I had no business trying to ride a motorcycle.
I would be better off running, praying my Huntsman wasn’t as fast as I was.
I reached the doorway at the top of the steps, and when I didn’t see anyone, I wasted no time. I hurried toward the garage.
“What are you doing?”
I spun so fast my hair whipped across my face, a scream tearing out of me before I could stop it, loud enough to set the neighbor’s dog into a frenzy.
My Hydrobottle sailed through the air, hitting the floor with a metallic crash.
A palm clamped over my mouth, and I was propelled backward into the wall.
“Sassy.”
His voice overpowered all my fear. Relief hit me like a flood. My whole body sagged against him, knees untrustworthy, breath gone.
“It’s me,” he soothed, steady and calm, brushing my hair out of the way. “Just me.”
I nodded quickly, my heart still sprinting. He slowly let his hand fall from my mouth, but the other arm didn’t move. He kept me pinned, like he wasn’t willing to risk me slipping away now that he had me.

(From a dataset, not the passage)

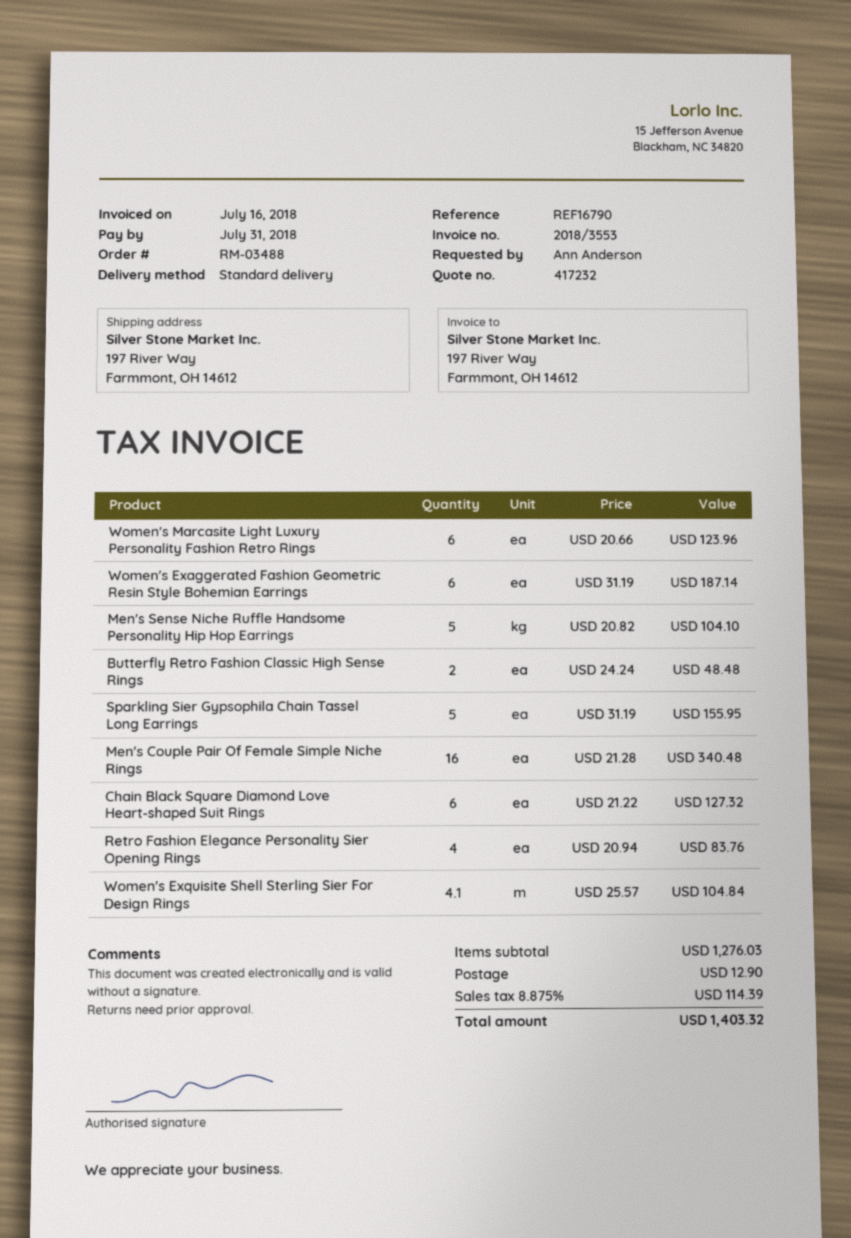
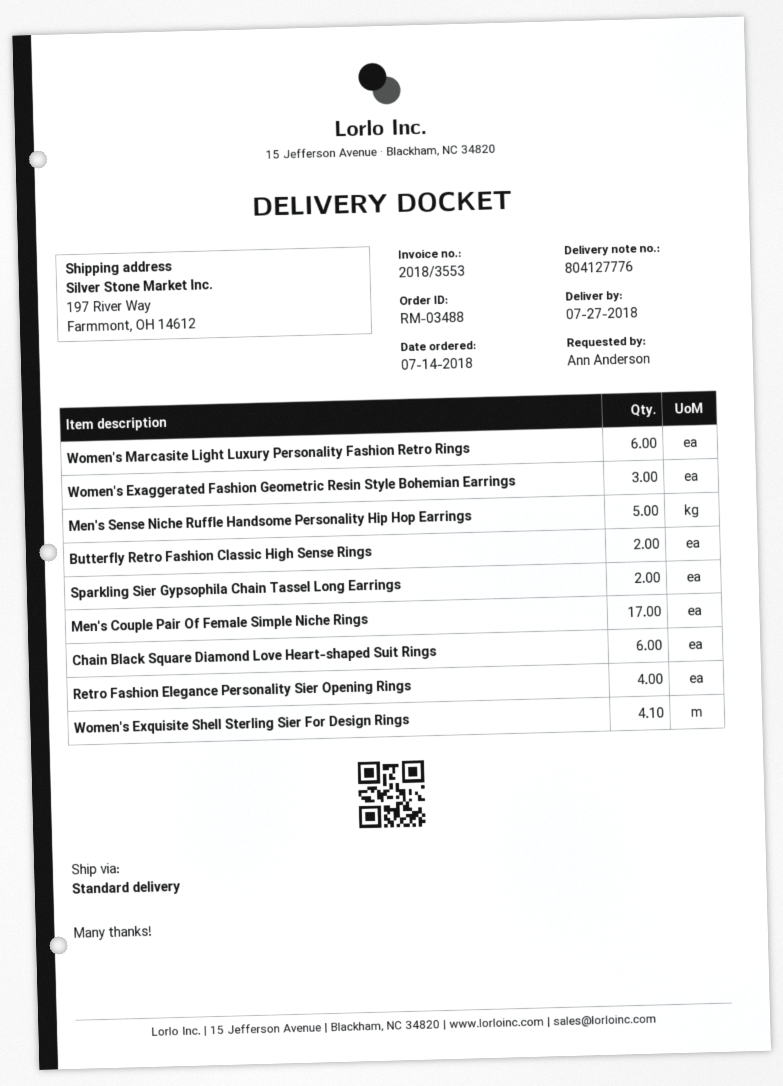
Women's Exaggerated Fashion Geometric Resin Style Bohemian Earrings: 6 -> 3
Sparkling Sier Gypsophila Chain Tassel Long Earrings: 5 -> 2
Men's Couple Pair Of Female Simple Niche Rings: 16 -> 17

“What the fuck are you doing in my house?” I hissed, fear morphing into anger.
“Ari said you were home doing schoolwork, and I needed to check on you.”
“So you break in?” I snapped, shoving at his chest, and growing more annoyed when he didn’t budge.
An infuriating smirk curled his lips, completely unrepentant. “Didn’t break in. I have a key. Remember?”
Of course, I remembered. That was beside the point. I shut my eyes for a beat, trying to get a grip. My pulse was still hammering, adrenaline fizzing just beneath my skin. His fingers brushed my cheek, featherlight, moving aside more of my hair.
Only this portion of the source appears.